Recruitment status was:  Recruiting
First Posted : October 11, 2016
Last Update Posted : October 11, 2016
Sponsor:
Information provided by (Responsible Party):
David Vivas, Fundacion Investigacion Interhospitalaria Cardiovascular

Brief Summary:
Prasugrel and ticagrelor, new P2Y12-ADP receptor antagonists, are associated with greater pharmacodynamic inhibition and reduction of cardiovascular events in patients with an acute coronary syndrome. However, evidence is lacked about the effects of achieving faster and stronger cyclooxygenase inhibition with intravenous lysine acetylsalicylate (LA) compared to oral aspirin on prasugrel inhibited platelets. Recently, we demonstrated in healthy volunteers that the administration of intravenous LA resulted in a significantly reduction of platelet reactivity compared to oral aspirin on prasugrel inhibited platelets. Loading dose of LA achieves platelet inhibition faster, greater and with less variability than aspirin. However, there are no data of this issue in patients with an ST-segment elevation myocardial infarction (STEMI). The ECCLIPSE-STEMI trial will study the effect of LA versus aspirin in platelet reactivity in patients with STEMI

Condition or disease Intervention/treatment Phase
Acute Myocardial Infarction Drug: Lysine Acetilsalicilate Drug: Aspirin Phase 2 Phase 3

Detailed Description:
This is a prospective, randomized, single-center, open platelet function study conducted in 60 STEMI patients.
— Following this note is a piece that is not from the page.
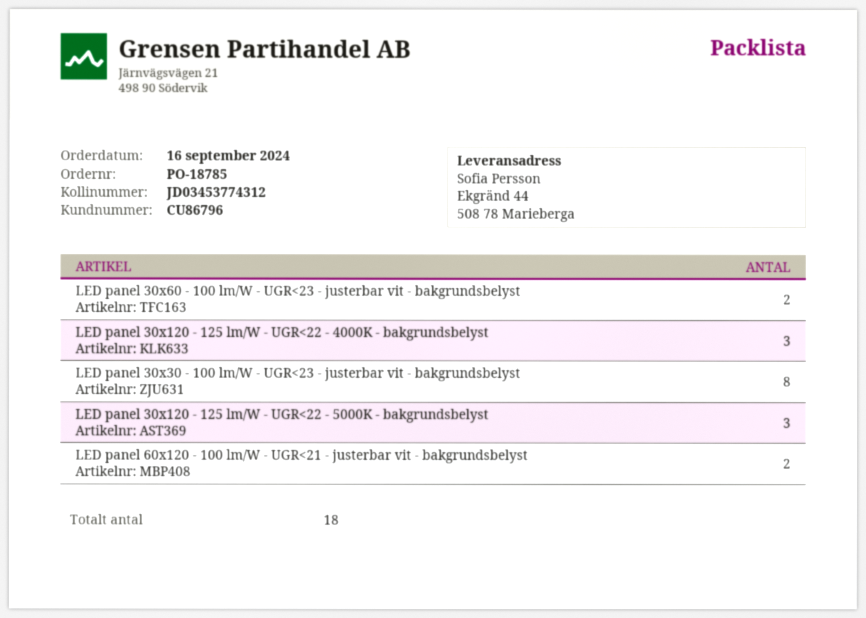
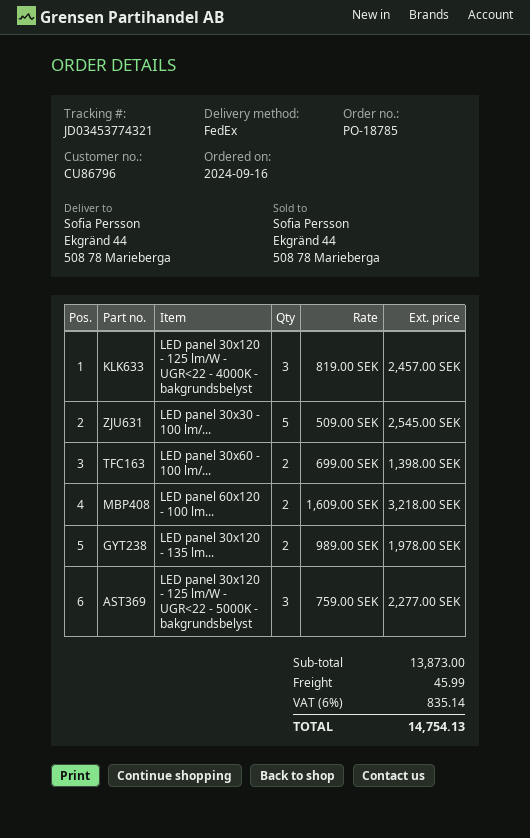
tracking number: JD03453774312 -> JD03453774321
LED panel 30x30 - 100 lm/W - UGR<23 - justerbar vit - bakgrundsbelyst: 8 -> 5
LED panel 30x120 - 135 lm...: none -> 2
Subjects were randomly assigned to receive a loading dose (LD) of intravenous LA 450mg plus oral prasugrel 60mg/ticagrelor 180mg, or LD of aspirin 300mg plus prasugrel 60mg/ticagrelor 180mg orally. Platelet function was evaluated at baseline, 30 min, 1h, 4h, and 24h using multiple electrode aggregometry and vasodilator-stimulated phosphoprotein phosphorylation (VASP). The primary endpoint of the study is the inhibition of platelet aggregation after arachidonic acid (AA) 1.5mM at 30 min. Secondary endopoints are the inhibition of platelet aggregation after AA baseline and at 1h, 4h and 24h, and measurement of aggregation with other platelet test (ADP, collagen and VASP).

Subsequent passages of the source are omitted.